Lets analyze this now.


  • Worker would feel represented because he gets a chance to explain his situation
  • this prevents speedster behavior at least to some extent


  • Worker would feel the need to rush as the clock is ticking and it might become more like a video game.

One workaround for this (at least to some extent) is the hide and the un-hide button of the timer

  • We might need to consider the impact on the cognitive load

However this is expected to be pretty low.

General Analysis Lets say you are a worker x. You belong to some guild system and you tried your hand at a task and the timer recorded a time of y but you felt it took you z (greater or lesser than y).

a. How do we verify z? (we could track but could be an invasion of privacy)

b. Do we really need z? (I say this, because, we already have an inbuilt workaround for this. The timer can anyway be paused when the worker is not working on it and the task is also disabled during this time)

c. For boomerang prediction model, are we going to take y or z or an average? If we take an average, how off is it going to be? How would the various parameters measure up in this case?

d. How exactly would this affect the worker? I understand that the worker's task feed would be optimized to his abilities to help him earn the maximum amount. Lets say we take y and build the task feed. Now Lets say we take z and build the task feed. Now Lets say we take average of y and z and build the task feed. How different are these really going to be? Is there a significant difference or would there be a negligible deviation?

BUT this doesn't exactly change their actual earnings. But, over/under reporting would make the whole system less useful to me. If we find (somehow) that this is consistently happening, we could block that worker from prototype tasks or something of the sort.

But we will know only by experimentation on different types of tasks, like dark matter, prototype, gold standard and so on.


one way would be to display the time you recorded say y. And ask the user if you got it right or was it greater or lesser and is so by how much and you compute z.

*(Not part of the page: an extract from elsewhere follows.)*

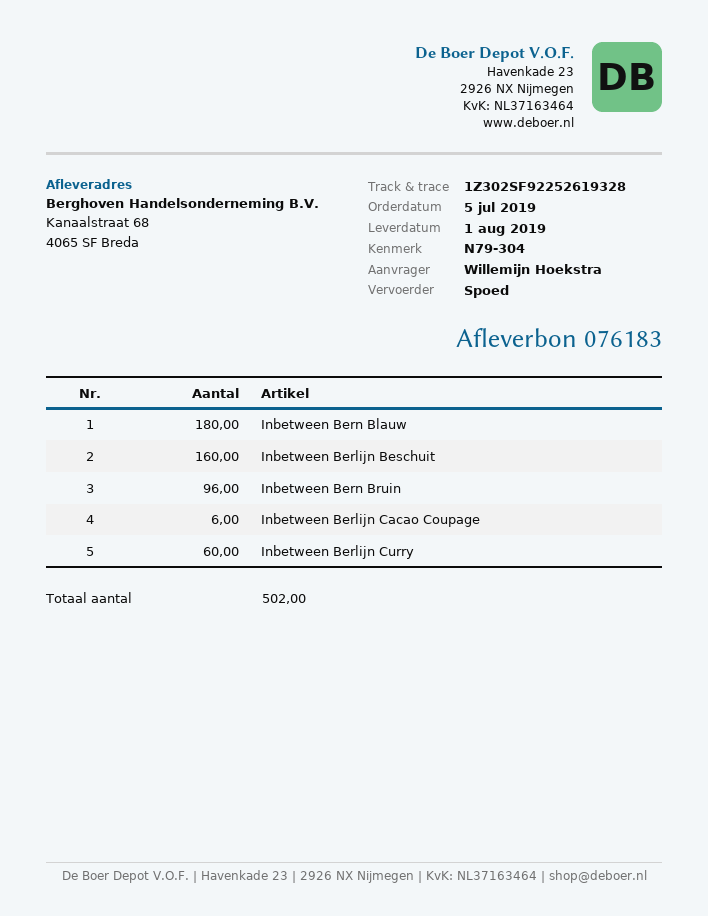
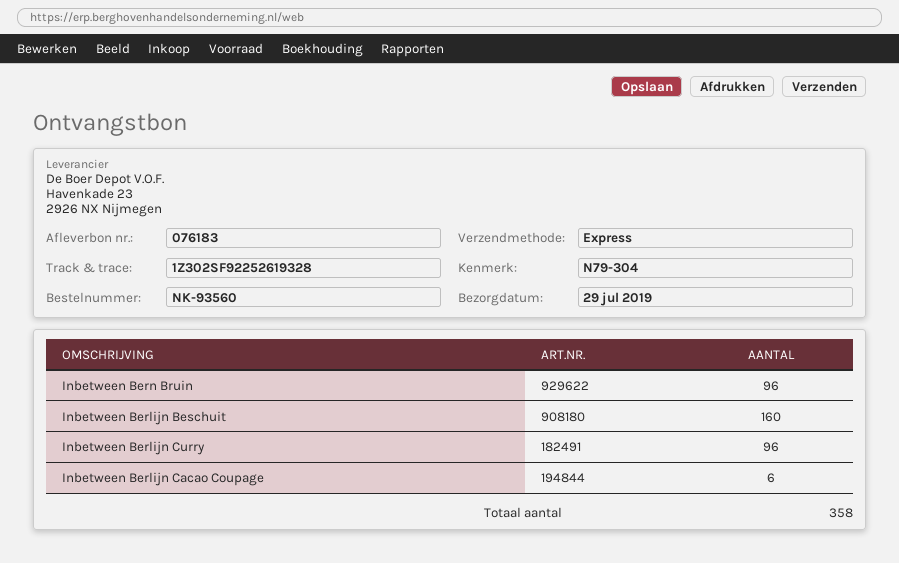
delivery date: 2019-08-01 -> 2019-07-29
Inbetween Bern Blauw: 180 -> none
Inbetween Berlijn Curry: 60 -> 96
total quantity: 502 -> 358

Rather than asking the worker for the exact value, we would ask for the range. That would be less precise, but the chances of him/her accidentally getting it wrong would be minimized. We could give them options to choose from (these would be scientifically designed, equally spaced intervals)

We could separately report the averages of unedited time and edited time and a combination of the two.


There could be automatic threshold barricades that a worker needs to cross in order to get promoted.

-- - --- --- --- --- --- - -- -- ---- ----x points, y tasks PROMOTION #i+1

--- --- -- --- - --- ---- - --- -- --- ---- ------x points, y tasks PROMOTION #i

-- --- -- -- -- - -- --- -- -- - --- - -- --- -- --- ---- -- x' points, y' tasks PROMOTION #i-1

--- -- --- --- --- ----- -- -- -- --- ---- ---- --- -- -- x points, y tasks PROMOTION #i-2

and so on and so forth.

We could also have tasks to be reviewed and peer reviewed and then you get promoted based on the ranking and the points and badges received. Promotion here would be more like a social decision (they would be paid for it).

Or we could have automatic ranking systems where promotions are also pretty automatic (higher ranked) and would manifest as reputation within the system.

OR we could have third body decisions and a person performing well consistently would be considered for promotion.

This could be considered but we might need to make a collective decision on what we would choose maybe supported with substantial experimentation and data.


We could make a discourse system where there is a flair level and a slack kind of an organization with management options and so on.